We installed some S1070 and would like to monitor their temperature to make sure we don’t reduce them to some expensive copper nuggets. Therefore we tried to use nvidia-smi to get the temperature values, but sadly we found out that it only seems to support the older S870. Is there a version that will work with our S1070? Is there any other method to get the temperatures?
How are you invoking nvidia-smi ?
Are you stating that the nvidia-smi.log contains no data?
Which driver are you using?
I am invoking nvidia-smi without any parameters.

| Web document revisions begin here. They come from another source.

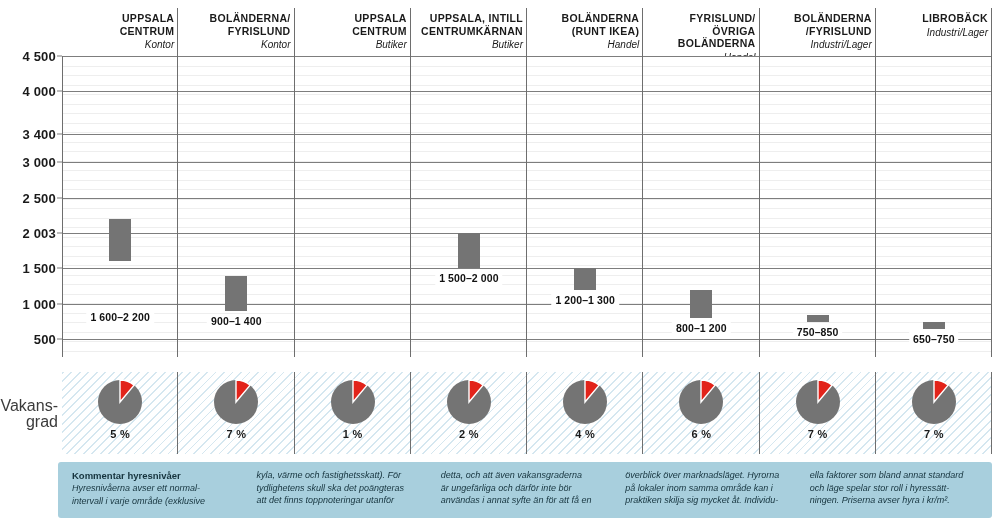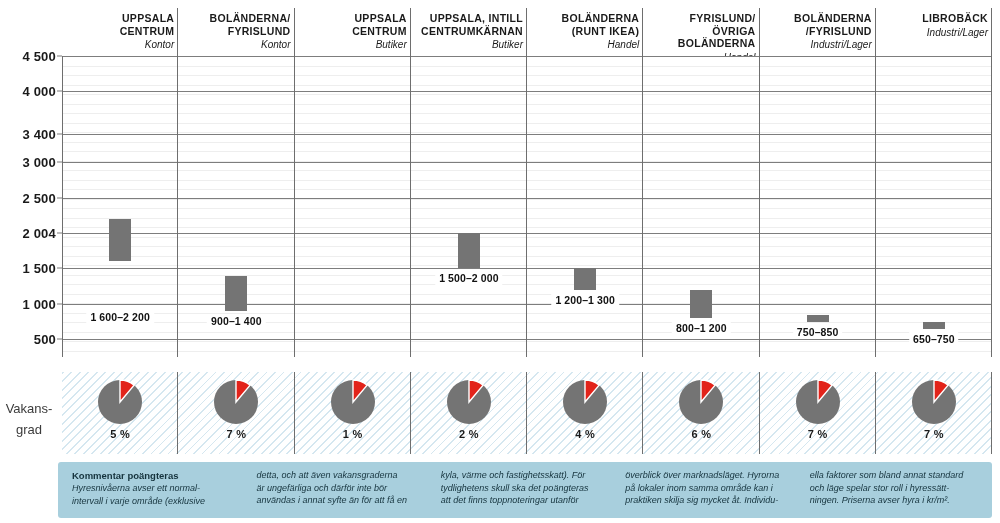--- a/index.html
+++ b/index.html
@@ -234,7 +234,7 @@
       <div class="ytickmark" style="top: 106.235px;"></div>
       <div class="ylab" style="top: 141.647px;">2 500</div>
       <div class="ytickmark" style="top: 141.647px;"></div>
-      <div class="ylab" style="top: 177.059px;">2 004</div>
+      <div class="ylab" style="top: 177.059px;">2 003</div>
       <div class="ytickmark" style="top: 177.059px;"></div>
       <div class="ylab" style="top: 212.471px;">1 500</div>
       <div class="ytickmark" style="top: 212.471px;"></div>

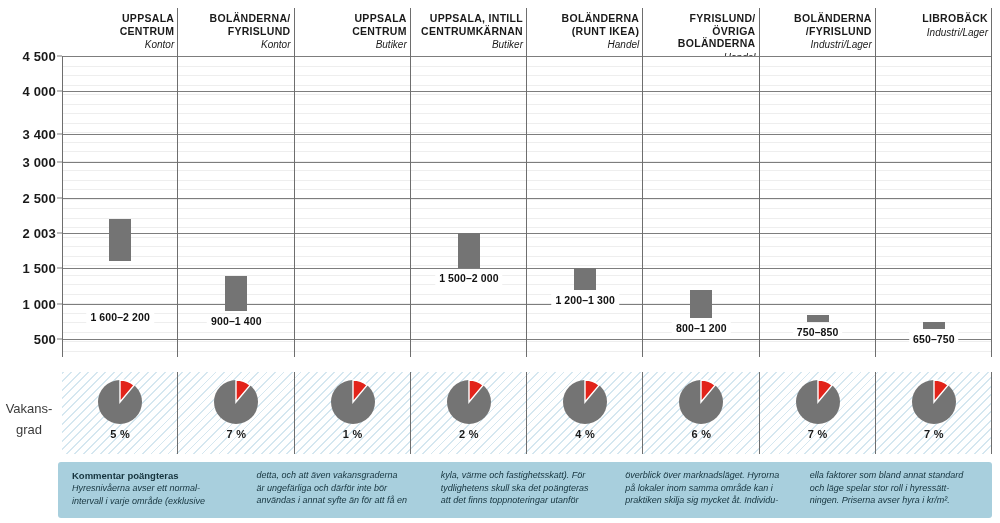--- a/index.html
+++ b/index.html
@@ -143,9 +143,9 @@
     position: absolute;
     left: 0; top: 398px;
     width: 58px;
-    text-align: center;
-    font-size: 13px;
-    line-height: 21px;
+    text-align: right;
+    font-size: 16px;
+    line-height: 16px;
     color: #3b3b3b;
   }
 

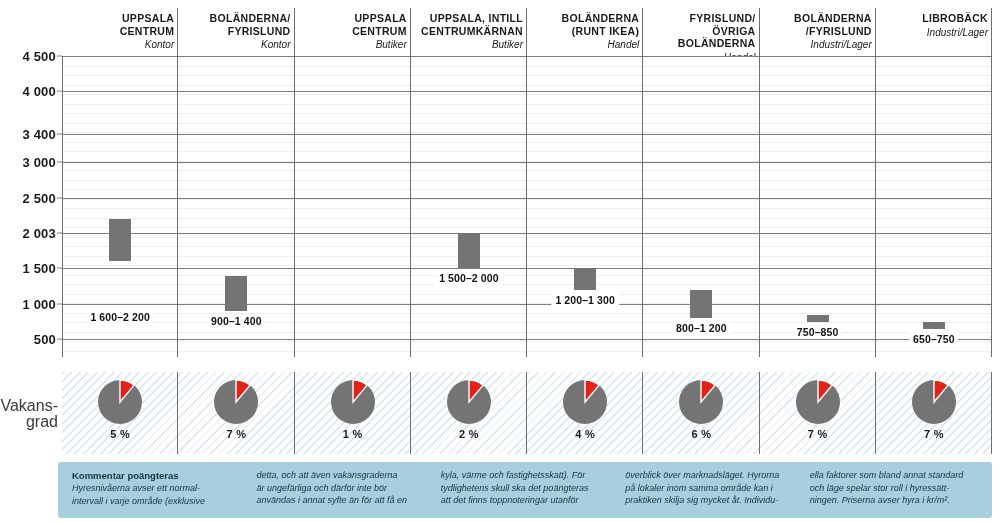--- a/index.html
+++ b/index.html
@@ -387,7 +387,7 @@
     </div>
 
   <div id="comment">
-    <div class="ccol"><span class="ctitle">Kommentar poängteras</span><span>Hyresnivåerna avser ett normal-
+    <div class="ccol"><span class="ctitle">Kommentar hyresnivåer</span><span>Hyresnivåerna avser ett normal-
 intervall i varje område (exklusive</span></div>
     <div class="ccol">detta, och att även vakansgraderna
 är ungefärliga och därför inte bör

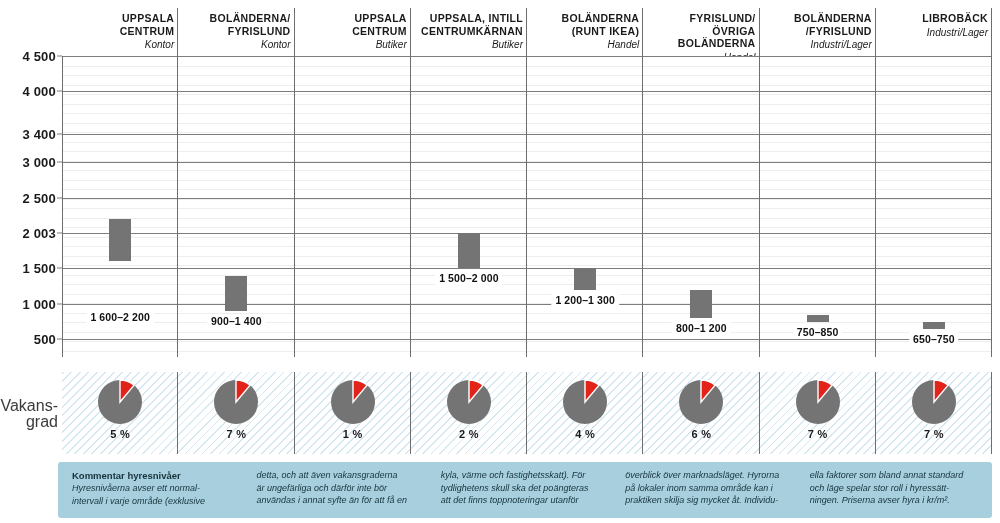--- a/index.html
+++ b/index.html
@@ -389,12 +389,12 @@
   <div id="comment">
     <div class="ccol"><span class="ctitle">Kommentar hyresnivåer</span><span>Hyresnivåerna avser ett normal-
 intervall i varje område (exklusive</span></div>
+    <div class="ccol">kyla, värme och fastighetsskatt). För
+tydlighetens skull ska det poängteras
+att det finns toppnoteringar utanför</div>
     <div class="ccol">detta, och att även vakansgraderna
 är ungefärliga och därför inte bör
 användas i annat syfte än för att få en</div>
-    <div class="ccol">kyla, värme och fastighetsskatt). För
-tydlighetens skull ska det poängteras
-att det finns toppnoteringar utanför</div>
     <div class="ccol">överblick över marknadsläget. Hyrorna
 på lokaler inom samma område kan i
 praktiken skilja sig mycket åt. Individu-</div>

I upgraded to 180.06 as the 177.80 told me "Failed to get chip temperature for device 0xa55a0000, err 29 ". Now 180.06 claims “Could not get Thermal info!”. As I was for some reason expecting the tool to write the temperature to the console I thought it wasn’t working, and the help message only speaks of the old Tesla.
However now that you mention the log file … it seems to contain the temperatures. However only for the cores, the intake and exhaust temperatures as well as the fan readings are all at 0 and I know the fans are running. For the earlier driver only the LED state seems to be working. Thanks for the clarifacation.
Please try this driver:
http://www.nvidia.com/object/linux_display…_177.70.18.html
I’ve filed bug 494135 for the issues with 180.06.
That one seems to work and properly report intake and fan status, too.